Each corner is covered in passion.
I'm surrounded by all the things I've swallowed down,
they have returned to choke out of me.
The outside world does not know who I am, they cannot reach me.
I can barely reach myself.
No one came to save me and that drove me mad.
I lost my mind in that room.
I forgot how to breathe, I forgot what I was made of.
More unintelligible than articulate.
I lost so many pieces of my mind, I ate at the passion coated walls.
I got lost in the spirals of my own finger tips
I had sat within myself instead of the emotion sealed room.
Would you understand if I said that the parts of me that die still stay with me?
You use the word insightful.
I know myself so well that I see myself in others
and if I see repetition I fix it.
In his addiction I see connection
In her depression I see expression.
I connect with all of you because part of you was once me.
So insightful maybe.
Maybe I drove myself mad for a reason.
To lose my mind, find my soul.
Connection is a privilege, your experience is a process, to grow from it is a gift.
fried
I wield a non-physical entity buried underneath
subcutaneous tissue, muscles, and bones.
I can animate the principles of a living being with ease.

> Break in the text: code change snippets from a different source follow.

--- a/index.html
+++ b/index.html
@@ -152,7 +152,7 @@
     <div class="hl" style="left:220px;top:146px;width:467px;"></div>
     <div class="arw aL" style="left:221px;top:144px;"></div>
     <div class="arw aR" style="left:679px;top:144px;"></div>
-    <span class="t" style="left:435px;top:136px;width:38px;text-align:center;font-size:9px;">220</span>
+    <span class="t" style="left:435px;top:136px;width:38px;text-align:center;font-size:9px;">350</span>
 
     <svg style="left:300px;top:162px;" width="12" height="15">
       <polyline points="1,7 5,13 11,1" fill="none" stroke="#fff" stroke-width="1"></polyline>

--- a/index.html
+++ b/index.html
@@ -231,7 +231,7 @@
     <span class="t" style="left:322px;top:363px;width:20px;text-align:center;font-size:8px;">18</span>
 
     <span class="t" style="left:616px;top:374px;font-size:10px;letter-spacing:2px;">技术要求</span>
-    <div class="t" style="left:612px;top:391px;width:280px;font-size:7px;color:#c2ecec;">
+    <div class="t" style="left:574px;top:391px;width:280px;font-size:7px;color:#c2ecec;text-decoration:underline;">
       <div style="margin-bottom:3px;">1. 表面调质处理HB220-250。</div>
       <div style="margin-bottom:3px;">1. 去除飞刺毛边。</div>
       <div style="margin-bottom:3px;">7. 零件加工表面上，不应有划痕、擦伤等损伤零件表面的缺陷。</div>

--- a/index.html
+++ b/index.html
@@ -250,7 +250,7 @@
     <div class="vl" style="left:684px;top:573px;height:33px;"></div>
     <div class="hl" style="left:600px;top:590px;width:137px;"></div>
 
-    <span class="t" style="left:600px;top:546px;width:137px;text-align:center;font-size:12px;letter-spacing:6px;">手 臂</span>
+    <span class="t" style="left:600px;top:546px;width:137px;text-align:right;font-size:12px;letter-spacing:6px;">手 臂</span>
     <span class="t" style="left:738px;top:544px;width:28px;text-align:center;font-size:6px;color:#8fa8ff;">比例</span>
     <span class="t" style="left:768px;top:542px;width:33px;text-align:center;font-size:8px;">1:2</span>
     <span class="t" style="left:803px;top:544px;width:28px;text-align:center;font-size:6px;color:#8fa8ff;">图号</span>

Though the essence of my soul is at war
with its own morality.
All the different aspects of me leak from my pores,
they burn my skin as if they weren't just a part of me.

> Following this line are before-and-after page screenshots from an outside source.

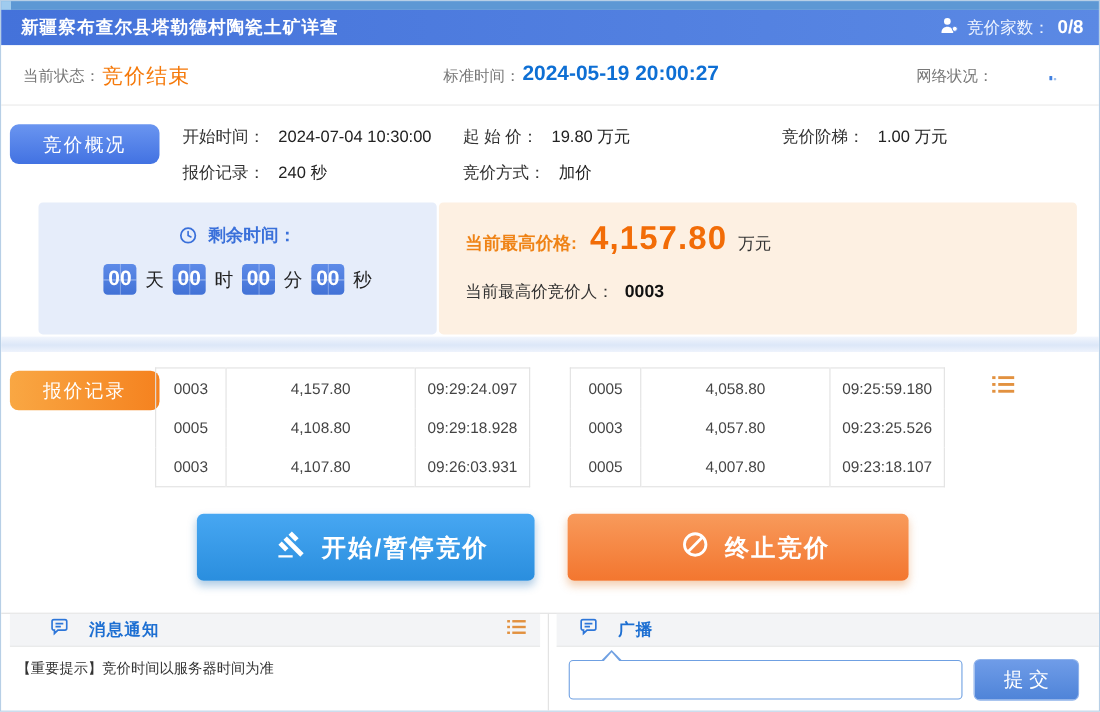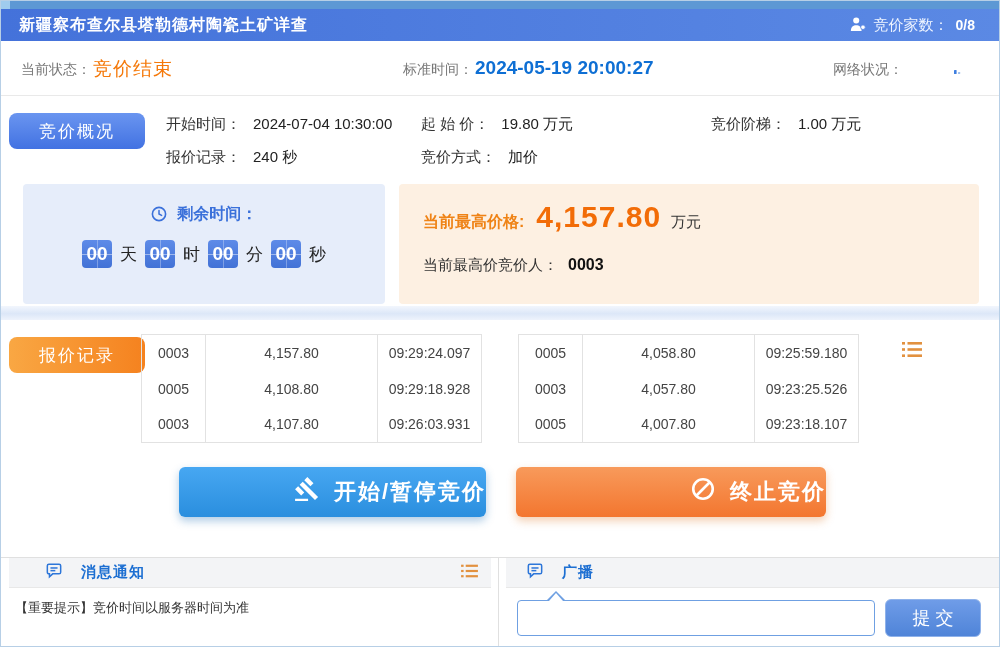--- a/index.html
+++ b/index.html
@@ -13,7 +13,7 @@
   .top-corner { left:0; top:0; width:9px; height:8px; background:#9fcbee; }
   .titlebar { left:0; top:8px; width:1000px; height:32px;
               background:linear-gradient(90deg,#4472da,#5b89e4);
-              display:flex; align-items:center; padding:0 26px 0 18px; }
+              display:flex; align-items:center; padding:0 16px 0 18px; }
   .titlebar .title { color:#fff; font-size:16px; font-weight:bold; letter-spacing:1px; }
   .titlebar .spacer { flex:1; }
   .hdr-right { display:flex; align-items:center; gap:7px; color:#eef4ff; font-size:15px; }

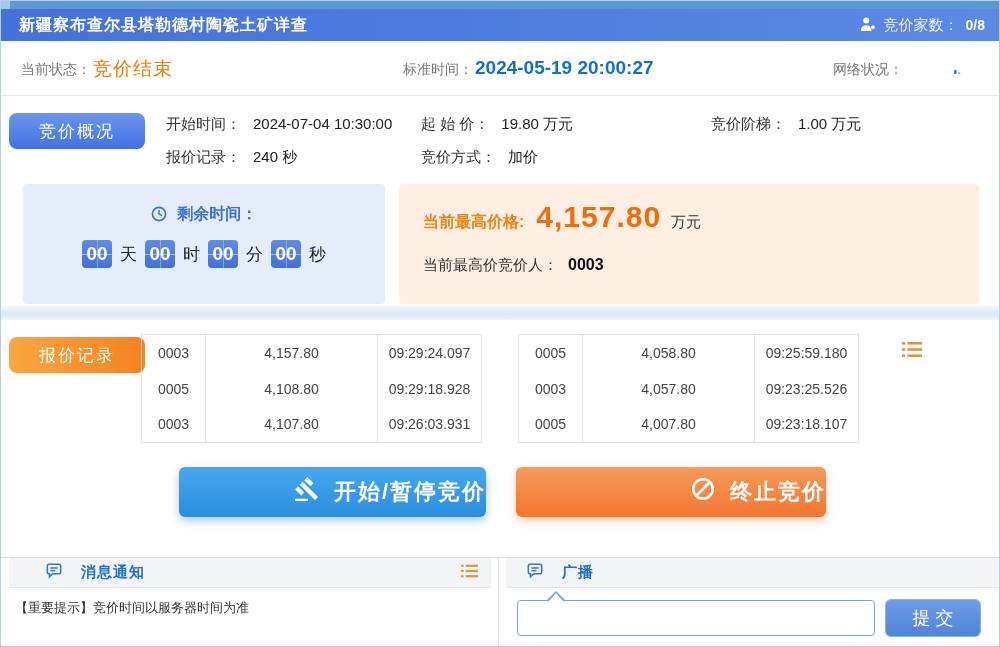--- a/index.html
+++ b/index.html
@@ -17,7 +17,7 @@
   .titlebar .title { color:#fff; font-size:16px; font-weight:bold; letter-spacing:1px; }
   .titlebar .spacer { flex:1; }
   .hdr-right { display:flex; align-items:center; gap:7px; color:#eef4ff; font-size:15px; }
-  .hdr-right .cnt { color:#fff; font-weight:bold; font-size:14px; }
+  .hdr-right .cnt { color:#fff; font-weight:bold; font-size:17px; }
 
   
   .lbl-gray { color:#777; font-size:14px; }

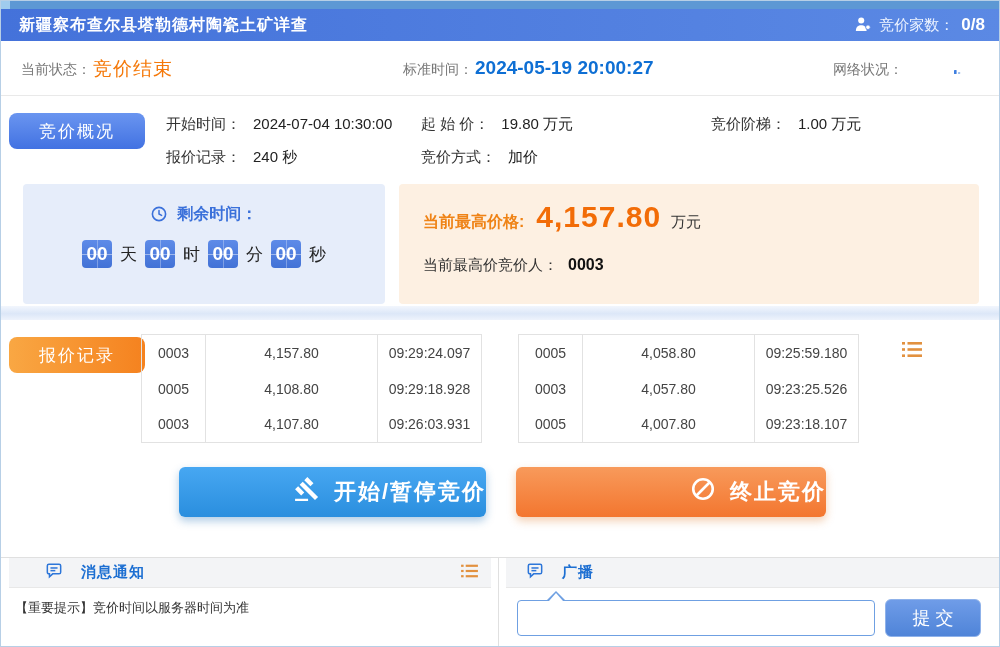--- a/index.html
+++ b/index.html
@@ -35,7 +35,7 @@
   .field .v { margin-left:12px; color:#222; }
 
   
-  .cd-box { left:22px; top:183px; width:362px; height:120px; background:#e6edfa; border-radius:4px; }
+  .cd-box { left:34px; top:183px; width:362px; height:120px; background:#e6edfa; border-radius:4px; }
   .cd-title { position:absolute; left:0; top:20px; width:100%; text-align:center;
               color:#3a70da; font-size:16px; font-weight:bold; }
   .cd-title svg { vertical-align:-3px; margin-right:6px; }

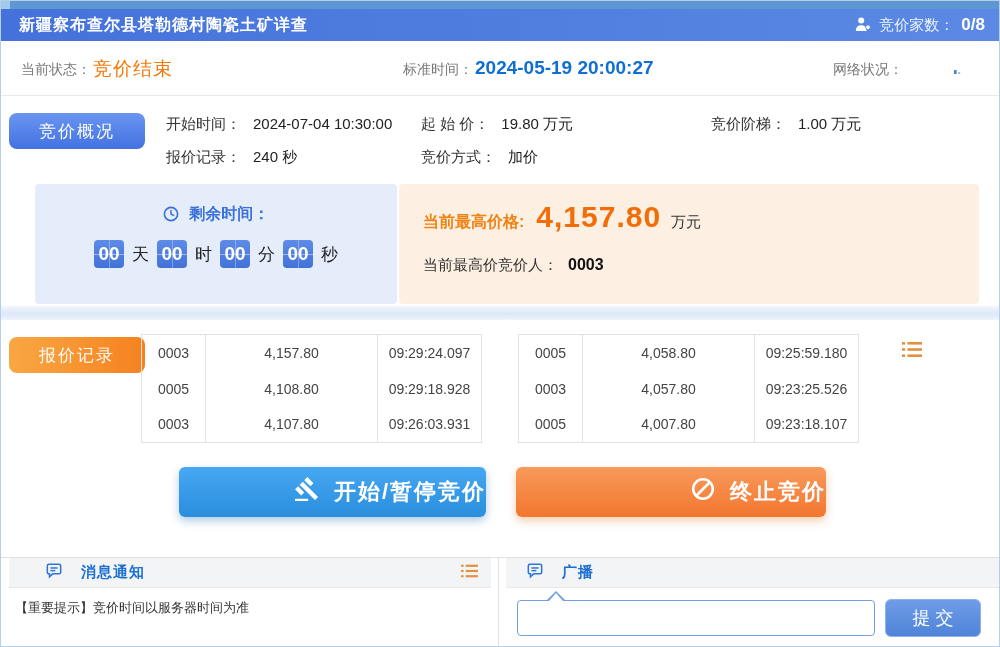--- a/index.html
+++ b/index.html
@@ -72,9 +72,9 @@
   col.c1 { width:64px; } col.c2 { width:172px; } col.c3 { width:104px; }
 
   
-  .btn-big { height:50px; border:none; border-radius:6px; color:#fff; font-size:22px;
+  .btn-big { height:61px; border:none; border-radius:6px; color:#fff; font-size:22px;
              font-weight:bold; letter-spacing:2px; display:flex; align-items:center;
-             justify-content:flex-end; gap:14px; cursor:pointer;
+             justify-content:center; gap:14px; cursor:pointer;
              font-family:"Liberation Sans","DejaVu Sans",sans-serif;padding-left:32px; }
   .btn-blue { left:178px; top:466px; width:307px;
               background:linear-gradient(180deg,#47a7f2,#2a8ede);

others clash together and form into something unrecognizable.
I am in a battle between words and sensations.
A plethora of conflicts placed within me.
I am just an Individual.
I am one person and I hold the guilt of my innocence.
Hopefully one day the scales may tip in my favor.
I've thought of waving the white flag
having the potential to survive physical death.
I am a delicate being.
know that there's more inside of me
than what I allow you to see.
I love this, I love her.
Courtesy to the star that was forged to make me all I am.
Kisses to the protein and salts used to make up all the parts of my brain.
Though I still lack the capability to figure out how it holds everything
and nothing at the same time.
Even in a yonderly state the words still know how to line themselves
on the page, as they transfer from my head and onto the white screen.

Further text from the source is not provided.